Este juicio comporta una apreciación de las apariencias del comportamiento social del individuo con el cabello amarillo. Sin dudas, éste hay efectuado una modificación en su  conducta que precipito la decisión de rechazo tomada por el otro. Es simple y si se observan otras opciones, razonables sin que pretenda argumentar la racionalidad como elemento a mi favor, o mejor, de tener un debido respeto por las apariencias.

Veamos otros ejemplos.

Un joven que se comporta con inescrupulosa vulgaridad en las clases delante de sus compañeros con manifestaciones como las siguientes:

-Comúnmente lleva el cabello y la ropa desordenada.

-En lugar de trasladar sus cuadernos en una mochila, las dobla y coloca en los bolsillos traseros;

-Se ríe con crueldad de pequeños accidentes de los demás;

-Jamás sostiene las puertas para permitir el paso de los demás;

-Suele hablar gesticulando exageradamente, en voz alta y con miradas insistentes a las personas objeto de la conversación.

Ha puesto su atención en una de las chicas del colegio y desea acercarse a ella pero titubea acerca de cómo “acortar distancias” puesto que ella es muy seria y compuesta. La ha observado y viste sencilla pero correctamente; siempre pulcra y limpia; refinada y coqueta en sus modales. No ríe escandalosamente ni observa de soslayo a otras personas mientras conversa. Jamás le ha oído pronunciar una mala respuesta y se dirige a todos con respeto y en voz baja.

Comparativamente comprende que ella es su propia antítesis. Una distancia grande los separa por la forma de comportarse. Prefiere llamarle así aunque muy dentro reconoce que las diferencias estriban en el comportamiento social de ambos. Está decidido a acercársele a cualquier precio. Aprovecha la oportunidad de que un amigo común ofrece una fiesta y son invitados.

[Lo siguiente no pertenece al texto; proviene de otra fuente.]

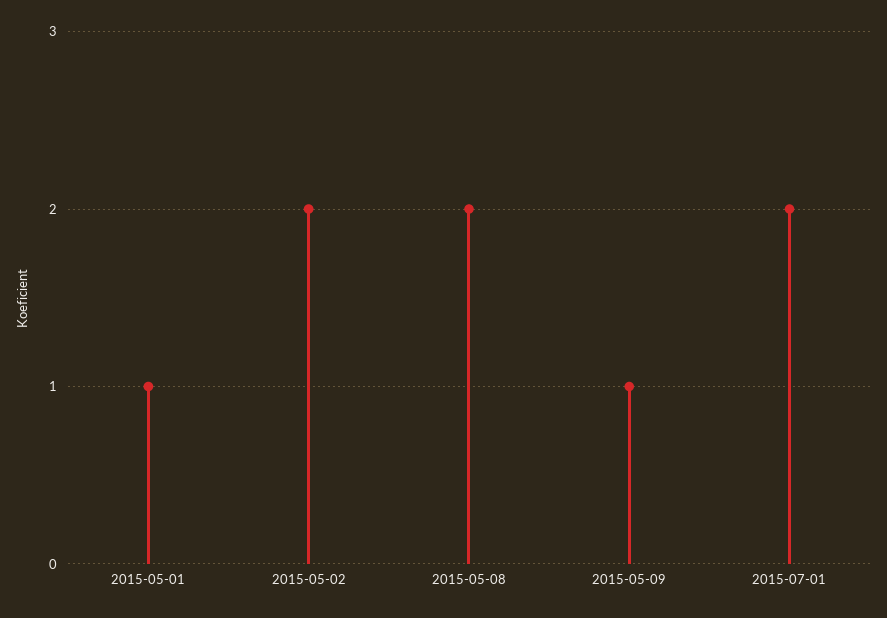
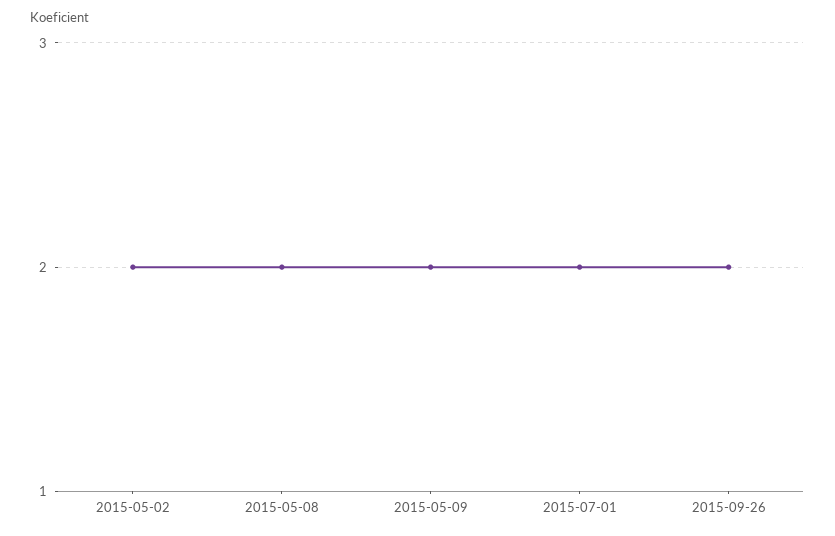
2015-05-01: 1 -> none
2015-05-09: 1 -> 2
2015-09-26: none -> 2

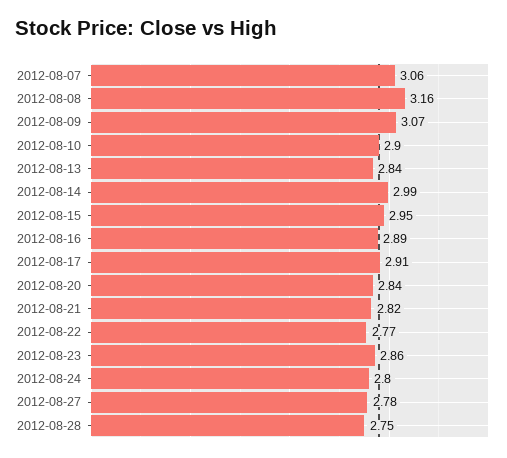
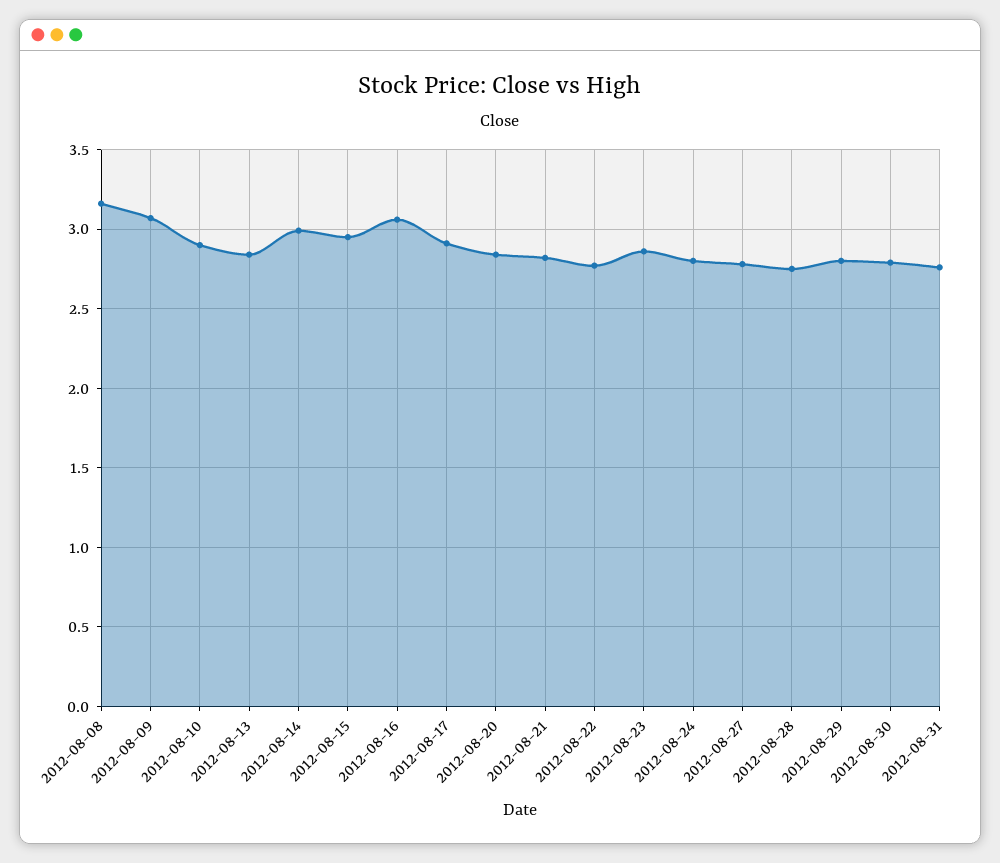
2012-08-07: 3.06 -> none
2012-08-16: 2.89 -> 3.05
2012-08-29: none -> 2.8
2012-08-30: none -> 2.8
2012-08-31: none -> 2.75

Dos horas antes del inicio de la fiesta, nuestro chico se debate internamente en cómo deberá vestir: a) mantiene su postura de irreverencia e irrespeto a las normas generales de conducta y convivencia social sosteniendo su papel de “hombre duro” o b) se arropa adecuadamente con las circunstancias y el respeto a la familia de la chica a la que quiere cortejar.

Ha comprendido al llegar a este punto que para llegar a ella debe amoldarse a determinados patrones y se decide a hacerlo. Sin darse cuenta ha pagado el precio de las apariencias.